A few years ago while I visiting Crystal Bridges, I came across a beautiful piece of art which depicted our basin, the Upper White River Basin. In a single sculpture, the artist depicted one main idea I have spent the last several years working to share with everyone living in or associated with our watershed: that we are all connected together through water and we all live downstream.

The beauty of this sculpture at Crystal Bridges is that we see the water which connects us and flows through our land. But, we don’t see state lines, county boundaries, cities, or other artificial barriers that we perceive and live with every day, but which are invisible and meaningless to the water.

The sculpture, “Silver Upper White River” by Maya Lin is made from recycled silver and represents the 722 miles of the Upper White River running through Arkansas and Missouri.

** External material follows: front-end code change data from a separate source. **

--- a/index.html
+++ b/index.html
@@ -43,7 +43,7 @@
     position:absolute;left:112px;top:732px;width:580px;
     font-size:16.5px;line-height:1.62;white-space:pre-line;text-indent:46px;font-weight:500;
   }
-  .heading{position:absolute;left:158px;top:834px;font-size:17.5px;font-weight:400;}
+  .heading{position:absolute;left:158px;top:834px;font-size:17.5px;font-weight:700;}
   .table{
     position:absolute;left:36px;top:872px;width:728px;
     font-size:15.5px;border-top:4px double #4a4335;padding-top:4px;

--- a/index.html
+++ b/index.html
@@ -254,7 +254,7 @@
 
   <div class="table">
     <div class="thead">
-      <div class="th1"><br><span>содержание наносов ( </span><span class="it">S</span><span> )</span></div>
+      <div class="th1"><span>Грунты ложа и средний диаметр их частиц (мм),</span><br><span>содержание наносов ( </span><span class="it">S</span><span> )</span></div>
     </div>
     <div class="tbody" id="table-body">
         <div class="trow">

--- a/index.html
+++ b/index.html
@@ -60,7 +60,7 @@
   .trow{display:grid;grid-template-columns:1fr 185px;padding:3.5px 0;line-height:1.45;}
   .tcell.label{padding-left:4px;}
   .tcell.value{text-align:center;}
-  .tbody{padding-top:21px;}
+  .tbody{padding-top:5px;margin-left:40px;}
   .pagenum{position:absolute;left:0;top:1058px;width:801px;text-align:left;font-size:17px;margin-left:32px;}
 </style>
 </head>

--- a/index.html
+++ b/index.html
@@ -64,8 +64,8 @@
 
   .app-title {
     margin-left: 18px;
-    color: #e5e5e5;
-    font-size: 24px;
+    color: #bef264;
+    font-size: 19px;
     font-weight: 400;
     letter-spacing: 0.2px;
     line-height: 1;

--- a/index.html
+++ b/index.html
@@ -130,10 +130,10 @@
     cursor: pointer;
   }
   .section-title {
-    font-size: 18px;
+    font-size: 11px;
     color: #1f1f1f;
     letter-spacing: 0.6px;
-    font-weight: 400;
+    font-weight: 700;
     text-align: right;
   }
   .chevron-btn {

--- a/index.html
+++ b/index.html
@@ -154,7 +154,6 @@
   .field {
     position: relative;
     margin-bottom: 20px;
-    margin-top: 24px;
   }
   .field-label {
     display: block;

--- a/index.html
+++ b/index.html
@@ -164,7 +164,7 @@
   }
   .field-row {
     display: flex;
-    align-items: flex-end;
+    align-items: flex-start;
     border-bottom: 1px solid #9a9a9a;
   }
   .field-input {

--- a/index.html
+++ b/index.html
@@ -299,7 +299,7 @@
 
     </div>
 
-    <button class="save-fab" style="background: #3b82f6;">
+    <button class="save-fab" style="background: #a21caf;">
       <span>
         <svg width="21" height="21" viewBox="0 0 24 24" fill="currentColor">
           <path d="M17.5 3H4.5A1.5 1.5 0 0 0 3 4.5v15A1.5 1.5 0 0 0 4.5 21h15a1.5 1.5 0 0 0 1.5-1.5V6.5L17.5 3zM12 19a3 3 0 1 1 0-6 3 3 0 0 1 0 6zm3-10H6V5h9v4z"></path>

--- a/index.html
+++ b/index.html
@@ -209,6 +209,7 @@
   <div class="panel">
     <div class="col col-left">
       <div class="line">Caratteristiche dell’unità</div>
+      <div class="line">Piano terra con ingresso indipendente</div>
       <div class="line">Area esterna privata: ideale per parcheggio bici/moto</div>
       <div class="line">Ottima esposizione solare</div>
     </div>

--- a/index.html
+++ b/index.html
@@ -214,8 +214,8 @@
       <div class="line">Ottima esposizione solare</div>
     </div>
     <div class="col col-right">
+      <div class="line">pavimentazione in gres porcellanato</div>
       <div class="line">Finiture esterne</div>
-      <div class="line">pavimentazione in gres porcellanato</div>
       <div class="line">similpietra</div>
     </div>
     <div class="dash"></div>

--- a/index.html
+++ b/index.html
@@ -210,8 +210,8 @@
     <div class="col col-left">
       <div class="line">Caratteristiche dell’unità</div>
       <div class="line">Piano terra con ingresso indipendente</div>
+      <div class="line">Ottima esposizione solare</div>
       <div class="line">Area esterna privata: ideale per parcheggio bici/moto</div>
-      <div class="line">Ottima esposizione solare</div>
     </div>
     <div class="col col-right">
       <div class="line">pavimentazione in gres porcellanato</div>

Beaver Lake is depicted on the far left-hand side of the sculpture with the White River flowing into and forming Table Rock Lake, Lake Taneycomo, and Bull Shoals.

Beaver Lake portion of the sculpture

The descriptive panel with the piece explains that the artist chose the medium of silver because “when Europeans arrived in the Americas, there were so many fish in the streams that the reflections off of their backs gave rise to the term, ‘running silver.'”

In a public conversation held earlier this year with James Steward, Director of the Princeton University Art Museum, Lin was asked to explain why water has been an enduring feature in her artwork. “I’ve always been drawn to a very still use of water,” Lin said. “I’m in love with things that aren’t what you think they’re going to be. I want to ‘still’ the water down until it’s barely moving, and then you engage with the piece. Water has a propensity to be both very powerful and extremely calm. I love the fact that you have a language and materiality that can transform itself completely.”

Photo from Crystal Bridges Blog

It’s hard to capture the size and scale of Lin’s “Silver Upper White River” in a single photograph. The sculpture sits over the museum’s lower pond and can be seen from across the museum through the windows inside Eleven. The next time you are at Crystal Bridges, you can sit at a table in the restaurant and look across the water towards the museum’s lower galleries where you will see this sculpture or you can spend some time walking over to get an artistic birds eye view of our connected water.